The ADA's efforts with insurers on behalf of members are resulting in more accurate explanation of benefits language, dentists say.

"We meet with insurers on a regular basis about dental benefit issues," said Dr. Bert Oettmeier, incoming chair of the Council on Dental Benefit Programs. "CDBP welcomes the opportunity to hear members' concerns about EOB language that in members' opinions may be inaccurate, defamatory or interferes with the dentist-patient relationship."

The council provided information this year where ADA members were in effect told they were submitting incorrect codes. United Healthcare and Shasta Administrative Services questioned the codes for procedures that some dentists were reporting.

The option that the insurers believed appropriate was problematic because according to the current Code on Dental Procedures and Nomenclature, it could have resulted in reporting procedures which the dentists did not perform. After considering information provided by CDBP, the payers determined to use EOB language based on their processing policies when they apply an alternate benefit, but accepted the dentists' coding submissions as reported.

UHC initially denied a D1110 (adult prophylaxis and topical fluoride), stating in its EOB, "Member's age not within plan guidelines," due to processing policies based on age instead of state of dentition, per the code descriptor. After receiving information from CDBP staff, UHC determined it would accept the claim with the code for a 12-year-old patient with no primary dentition as reported and applied an appropriate alternate benefit for reimbursement.

"We are also in the process of re-examining our overall approach to reimbursement for this procedure and would be happy to keep you updated on our progress," said Dr. Michael Weitzner, in a February e-mail to the council. The vice president of Clinical Product Development, United Healthcare Specialty Benefits/United Healthcare Dental in Rockville, Md., Dr. Weitzner is the current president of the American Association of Dental Consultants.
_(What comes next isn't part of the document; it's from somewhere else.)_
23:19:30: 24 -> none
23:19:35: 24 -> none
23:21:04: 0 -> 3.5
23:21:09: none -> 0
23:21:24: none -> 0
Shasta Administrative Services, Redmond Ore., reported to the council in April that it would not ask dentists to resubmit a D4342 code when a D4341 for periodontal scaling and root planing was performed.

Early this year a dentist complained to CDBP that instead of applying an alternate benefit for a D4342 and noting it on the EOB, Shasta told the dentist: "D4341 may be better represented by another code; D4342 does warrant." CDBP provided information to Shasta indicating such EOB language was inaccurate, as Shasta's requirement that at least four teeth in the quadrant must display 4 mm or more pocket depth with loss of attachment and some bone loss in order to meet the requirements for reporting D4341 differs from the code descriptor for D4341, which does not mention bone loss or pocket depth.
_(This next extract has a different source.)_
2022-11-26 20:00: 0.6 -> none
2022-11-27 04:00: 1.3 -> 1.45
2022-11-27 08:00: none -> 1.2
"We want dentists to submit accurately for the procedures they performed, according to the current Code," said Dr. Oettmeier. "We're happy when insurers understand where discrepancies exist," he said about the success with Shasta.

Dr. Jerry Zackin called Blue Cross Blue Shield of Georgia's commitment to discontinue the EOB statement—Your dental plan does not allow benefits for services on a tooth that has an unfavorable five-year prognosis—"a step in the right direction." The insurer told CDBP staff that as of May 2009, such EOB language would no longer be used.

Dr. Zackin, a retired periodontist and insurance consultant for the American Academy of Periodontology, said, "All the science shows such prognosis is very difficult to determine even by the best trained experts."

Dr. Oettmeier advises dentists to continue to contact the council about EOB issues important to them, adding, "ADA successes often have broader implications on the entire profession."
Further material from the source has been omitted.